The Story Behind Desigual: From Barcelona Patchwork to Global Fashion
In 1984, a 20-year-old Swiss guy in Barcelona's grittiest neighbourhood cut up second-hand jeans and stitched them into a patchwork jacket. He sold it on the street. That jacket — ugly by conventional standards, magnetic by every other — became the founding product of Desigual, a brand now operating in 107 countries with over 500 products tracked on Stylino alone.
This is how a single upcycled garment in El Raval became a global fashion force worth knowing about, especially if you're a Cyprus-based shopper curious about what you're actually buying when you pick something off the Desigual rack.

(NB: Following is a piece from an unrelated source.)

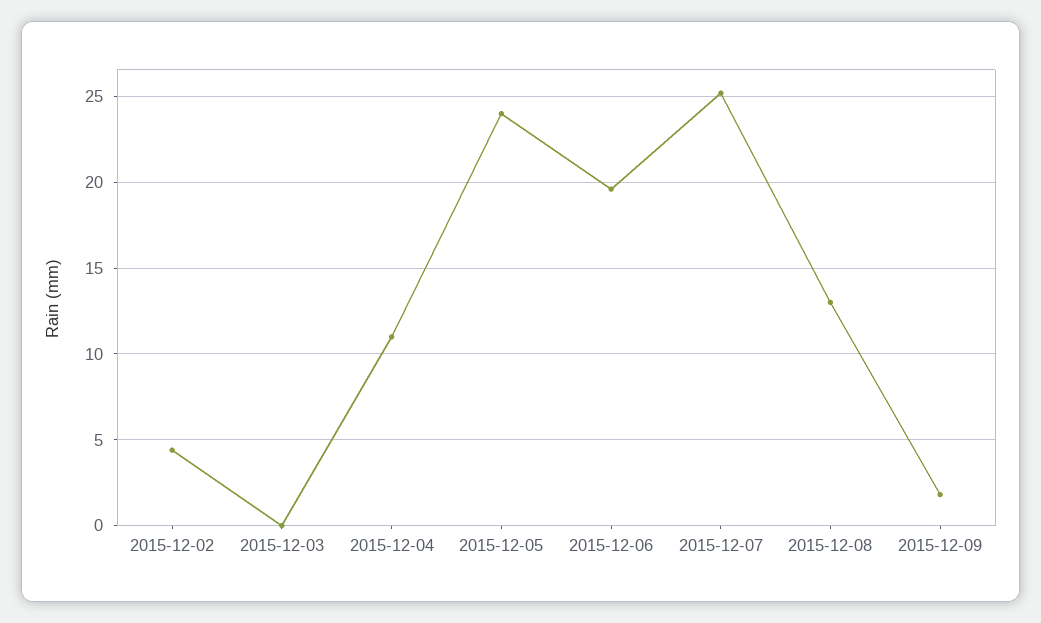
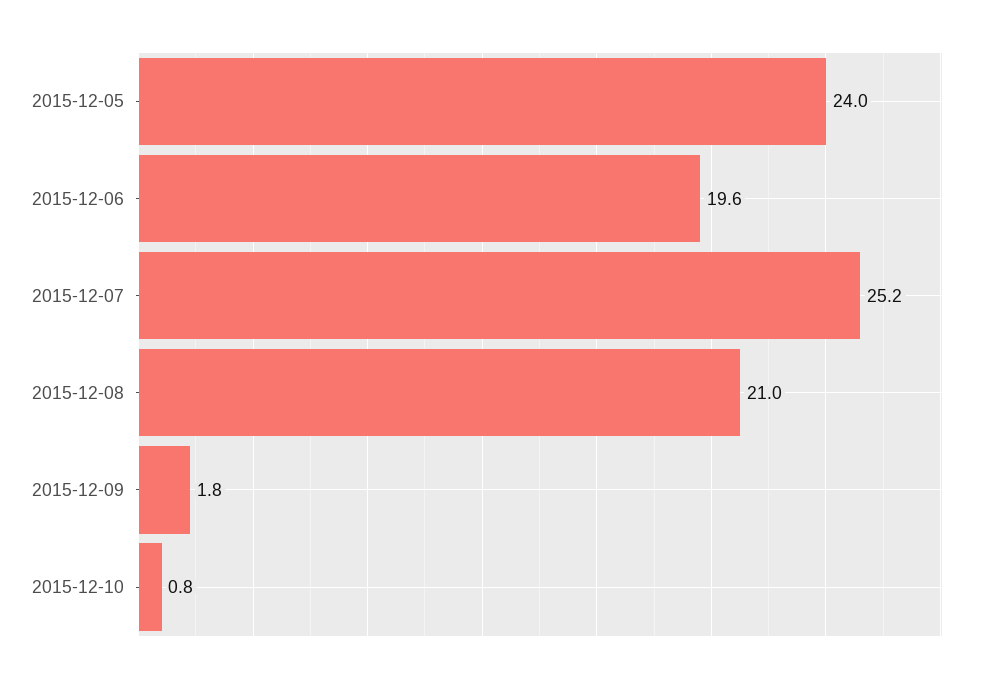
2015-12-02: 4.5 -> none
2015-12-03: 0 -> none
2015-12-04: 11 -> none
2015-12-08: 13 -> 21
2015-12-10: none -> 0.8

1984: A jacket made from scraps
Thomas Meyer was born in Switzerland but raised between Ibiza and Barcelona. By his early twenties, he'd settled in El Raval, then one of Barcelona's roughest barrios (now its creative heart). According to Desigual's official history, Meyer's first creation was a denim jacket assembled entirely from pre-owned jeans. No two panels matched. That was the point.
The name came from Spanish filmmaker Isabel Coixet (who would later direct Elegy and The Secret Life of Words). She called the jacket "desigual" (unequal, different), and the word stuck. The first logo was designed by artist Peret: a naked couple holding hands, titled "Humans." It was provocative, joyful, and completely unlike anything else in mid-1980s Spanish fashion.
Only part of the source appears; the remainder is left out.